* [WHAT TO DO]:
Return the records exactly as they appear below, omitting the pictures.
·····
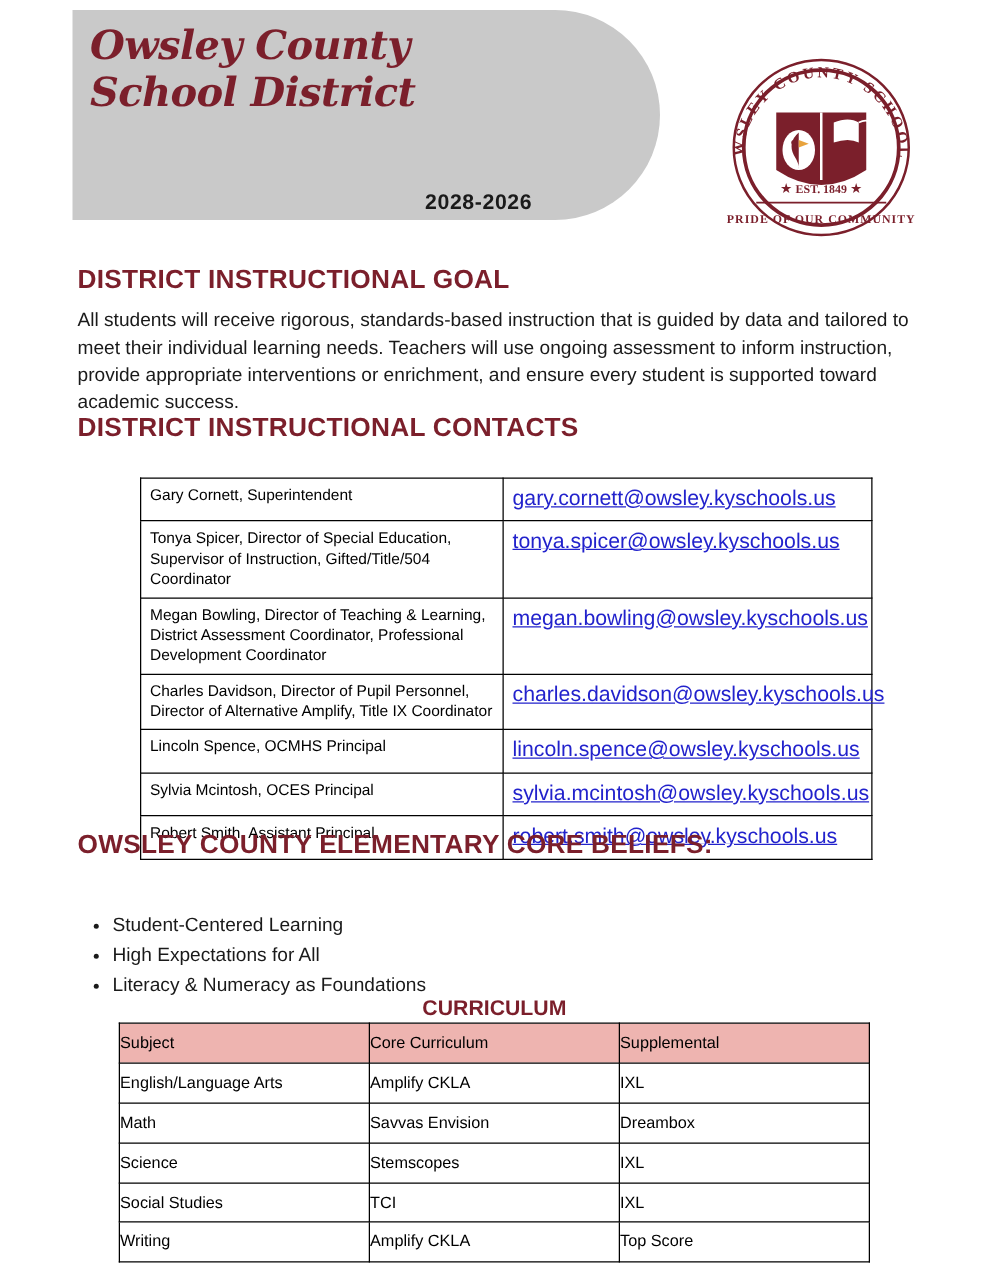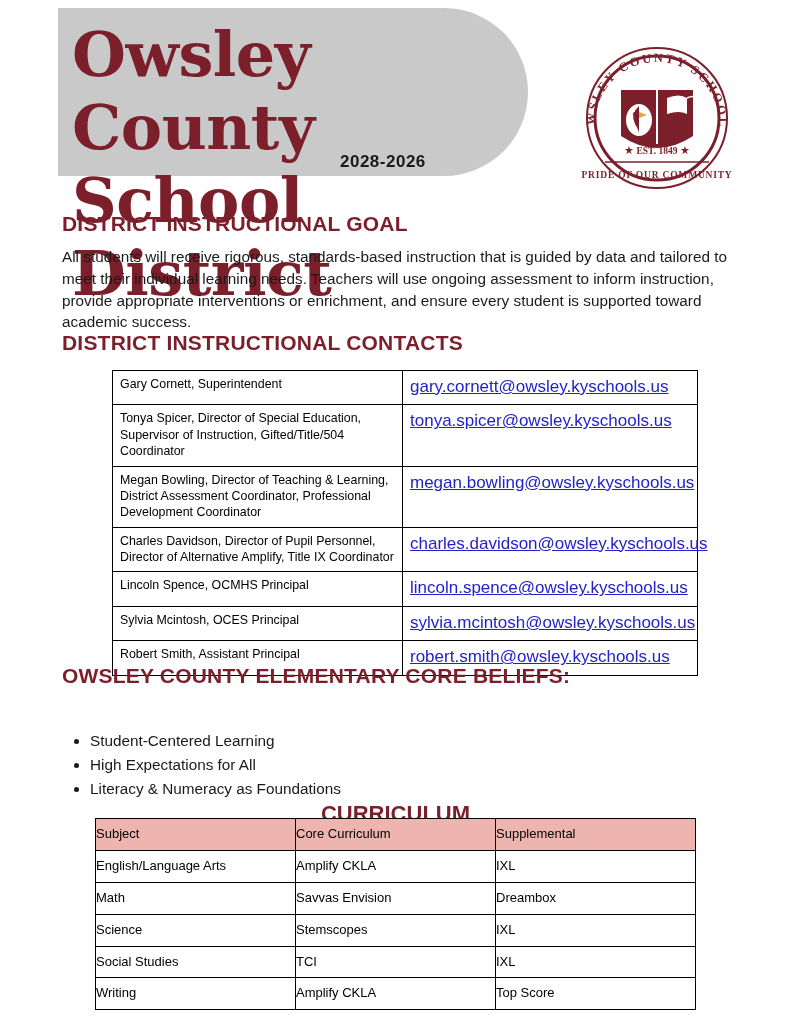--- a/index.html
+++ b/index.html
@@ -37,7 +37,8 @@
     width: 440px;
     font-family: "DejaVu Serif", serif;
     font-weight: bold;
-    font-size: 62px;
+    font-style: italic;
+    font-size: 32px;
     line-height: 1.18;
     color: #7b1f2b;
     letter-spacing: -0.5px;

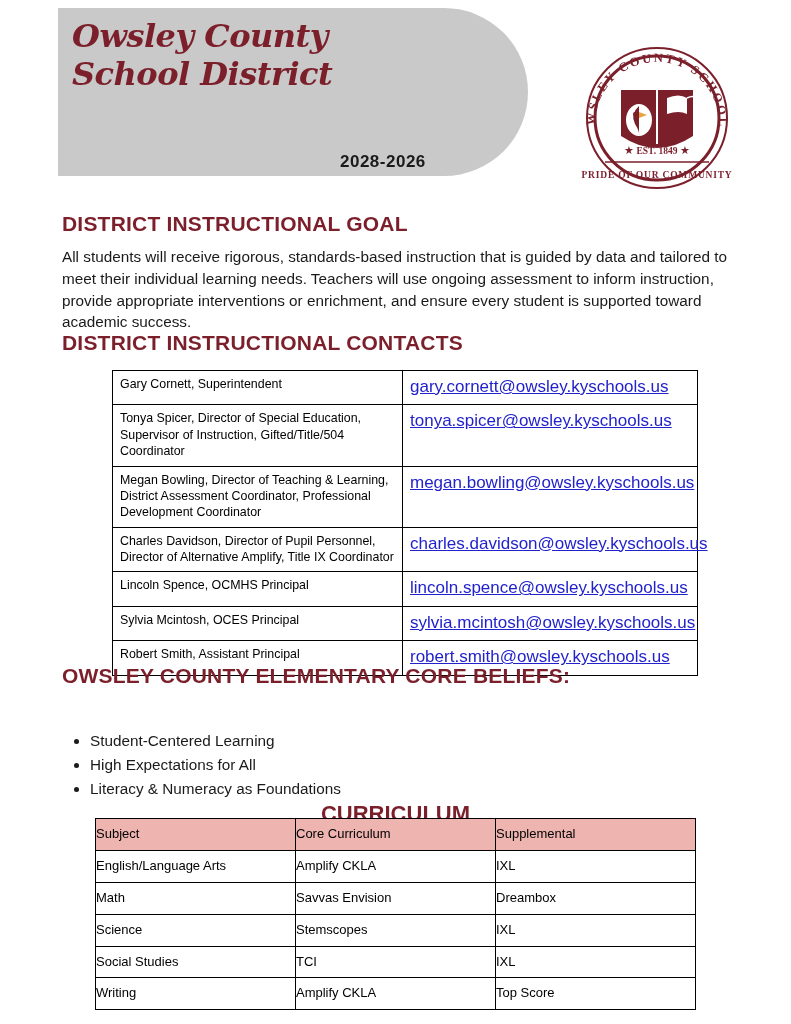--- a/index.html
+++ b/index.html
@@ -99,7 +99,7 @@
   .contacts-table {
     position: absolute;
     left: 112px;
-    top: 370px;
+    top: 382px;
     width: 555px;
     border-collapse: collapse;
     table-layout: fixed;

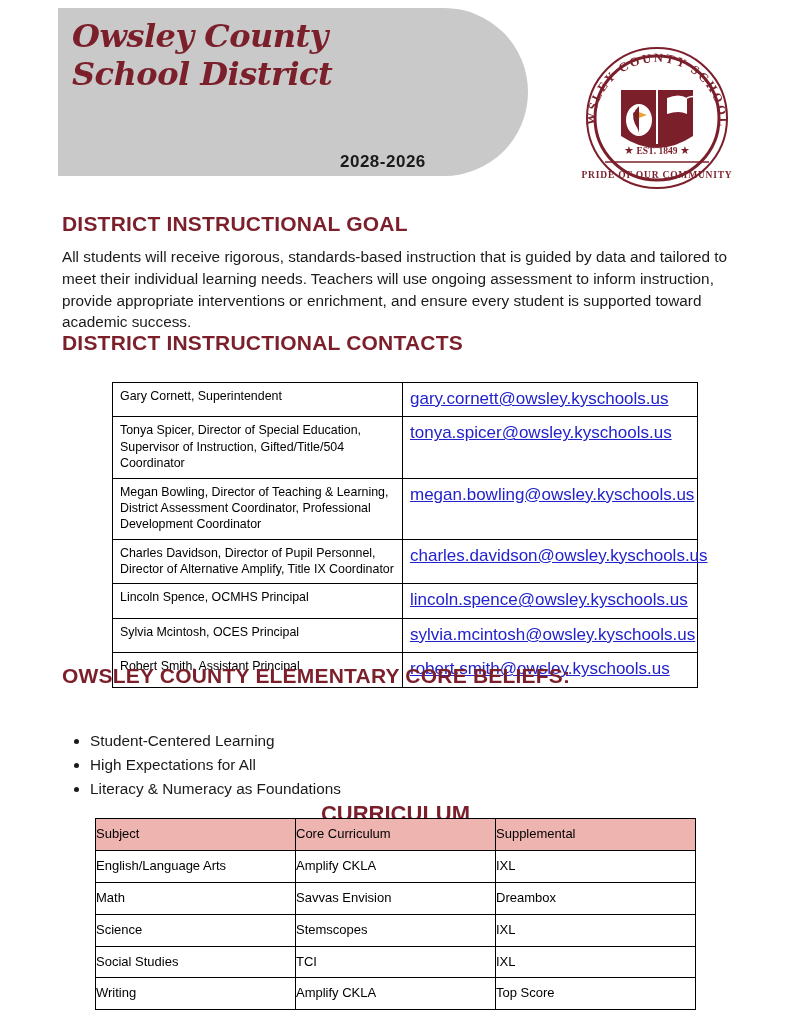--- a/index.html
+++ b/index.html
@@ -154,7 +154,7 @@
     left: 0;
     width: 791px;
     text-align: center;
-    font-size: 22px;
+    font-size: 17px;
     font-weight: bold;
     color: #7b1f2b;
   }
·····
* [TASK RESPONSE]:
--- a/index.html
+++ b/index.html
@@ -37,7 +37,8 @@
     width: 440px;
     font-family: "DejaVu Serif", serif;
     font-weight: bold;
-    font-size: 62px;
+    font-style: italic;
+    font-size: 32px;
     line-height: 1.18;
     color: #7b1f2b;
     letter-spacing: -0.5px;

--- a/index.html
+++ b/index.html
@@ -99,7 +99,7 @@
   .contacts-table {
     position: absolute;
     left: 112px;
-    top: 370px;
+    top: 382px;
     width: 555px;
     border-collapse: collapse;
     table-layout: fixed;

--- a/index.html
+++ b/index.html
@@ -154,7 +154,7 @@
     left: 0;
     width: 791px;
     text-align: center;
-    font-size: 22px;
+    font-size: 17px;
     font-weight: bold;
     color: #7b1f2b;
   }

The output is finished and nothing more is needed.